Anthony Petro’s Provoking Religion: Sex, Art, and the Culture Wars brings forward a significant counternarrative of the role of religion in American art during the 1980s and 1990s. This period is frequently narrated as the “Culture Wars”: a fierce battle between (secular) artists and the Religious Right during the height of the HIV/AIDS crisis. Conservative political agitators such as Senator Jesse Helms pushed to rescind funding for the National Endowment for The Arts by describing the work of funded artists as specifically anti-Christian and pornographic. In his book, Petro argues that the views of Helms and his colleagues were shortsighted: in many cases, both politically active artists and those who attempted to censor their work were engaged in religious commentary. In Petro’s telling, artists, more than political actors, offered novel religious insight, rather than mere iconoclasm. Petro’s book opens the varied ways that artists of that period were critically engaging religious forms in their work, writing, “I have found that, far more often than simply mocking Christianity, they strived to express legitimate criticism of conservative religious institutions and leaders and to foster new political and spiritual visions, from Bob Flanagan’s crip Catholicism to Renée Cox’s Black female Jesus” (20). Petro’s attention to the formal decisions within individual works of art shows how aesthetic choices in art of the period had serious theological and political implications. Attending to these works in light of Petro’s examination can open up queerer and richer modes of religious thinking.

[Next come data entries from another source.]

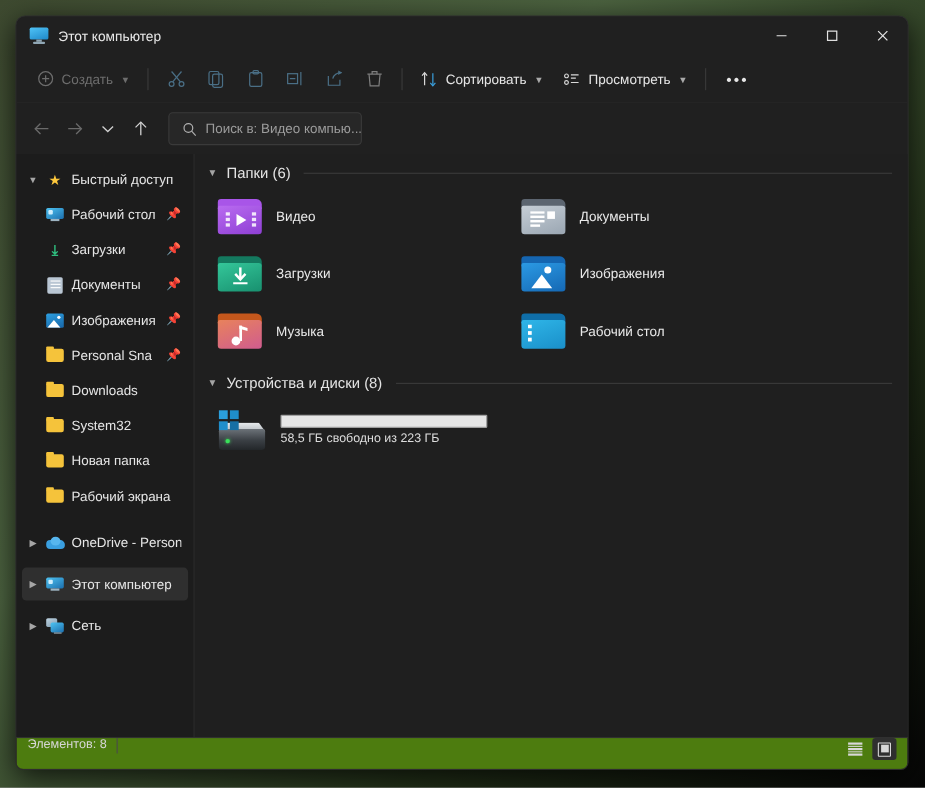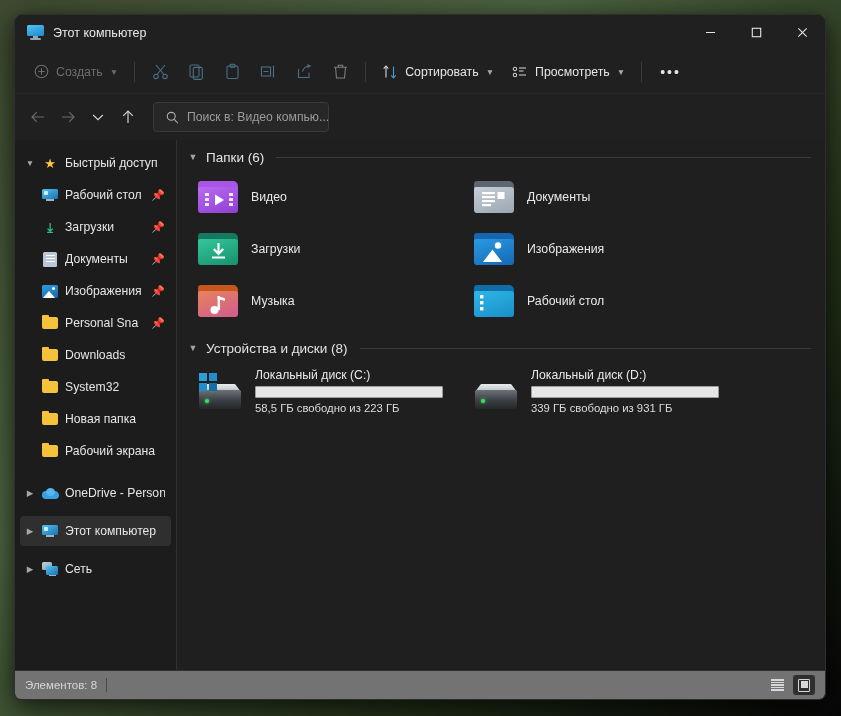"Локальный диск (C:)" span.dname { html: <span>Локальный диск (C:)</span> -> none }
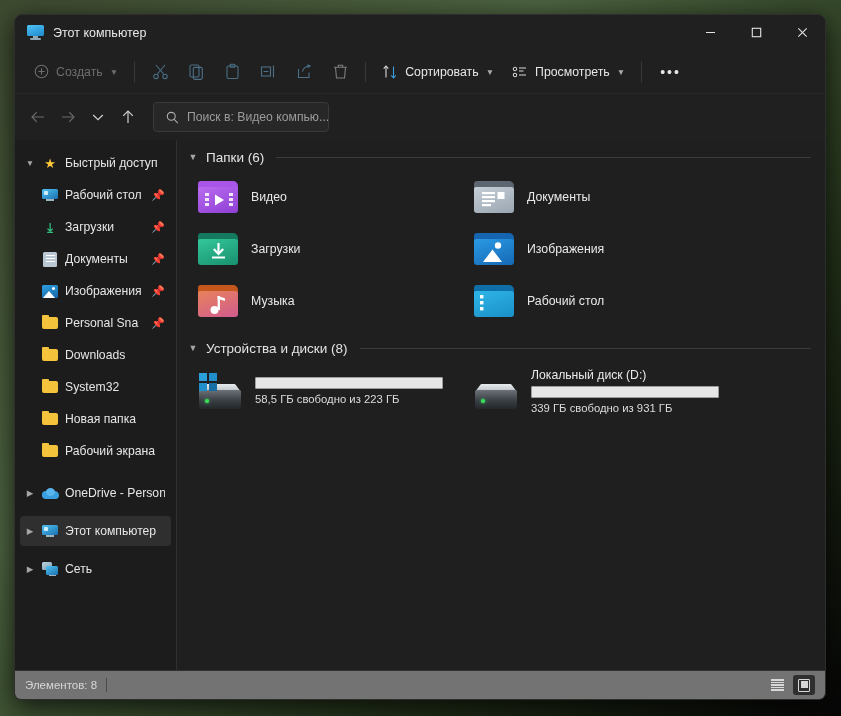"Локальный диск (D:)" div.drive { html: <div> <span> <span></span> <span></span> <span></span> </span> <span> <span>Локальный диск (D:)</span> <span> <span></span> </span> <span>339 ГБ свободно из 931 ГБ</span> </span> </div> -> none }
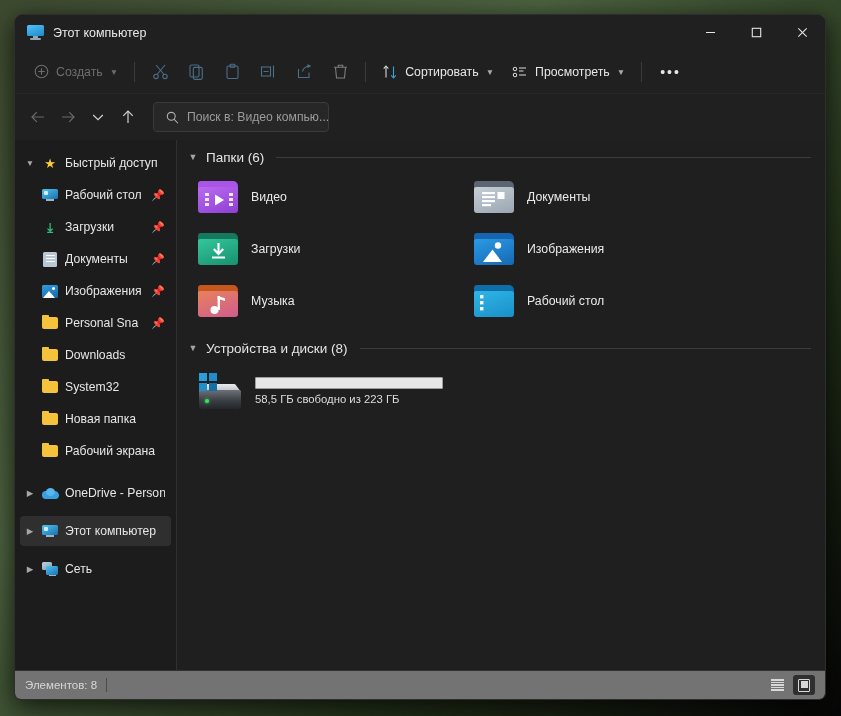"Элементов: 8" .statusbar { align-items: center -> none; background: #737373 -> #4d7c0f }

In his introduction, Petro briefly discusses the well-known controversy around works by Robert Mapplethorpe and Andres Serrano, two artists who used forms from their Catholic upbringings—such as the cross—alongside erotic and bodily imagery. Petro chooses not to focus on these artists and to take a new approach to the Culture Wars.1 Instead, the first chapter focuses on the performance artist Bob Flanagan’s collaboration with Sheree Rose, which experimented with the formal qualities of the disabled body and sadomasochism. Petro views these works as exhibiting a “crip Catholicism.” In one work, called “Visiting Hours” (1994), Flanagan laid in a staged hospital bed and welcomed visitors in a room which, when
glimpsed from the outside, one could see an external wall painted to look like a blue sky with a few wispy clouds. Periodically, usually twice a day, Rose would turn a lever behind the exhibition’s main room. It tightened a strap attached to Flanagan’s ankles. As she pulled, Flanagan began to rise, higher and higher, against the backdrop of the blue sky and finally beyond it. They called this scene “The Ascension” (42).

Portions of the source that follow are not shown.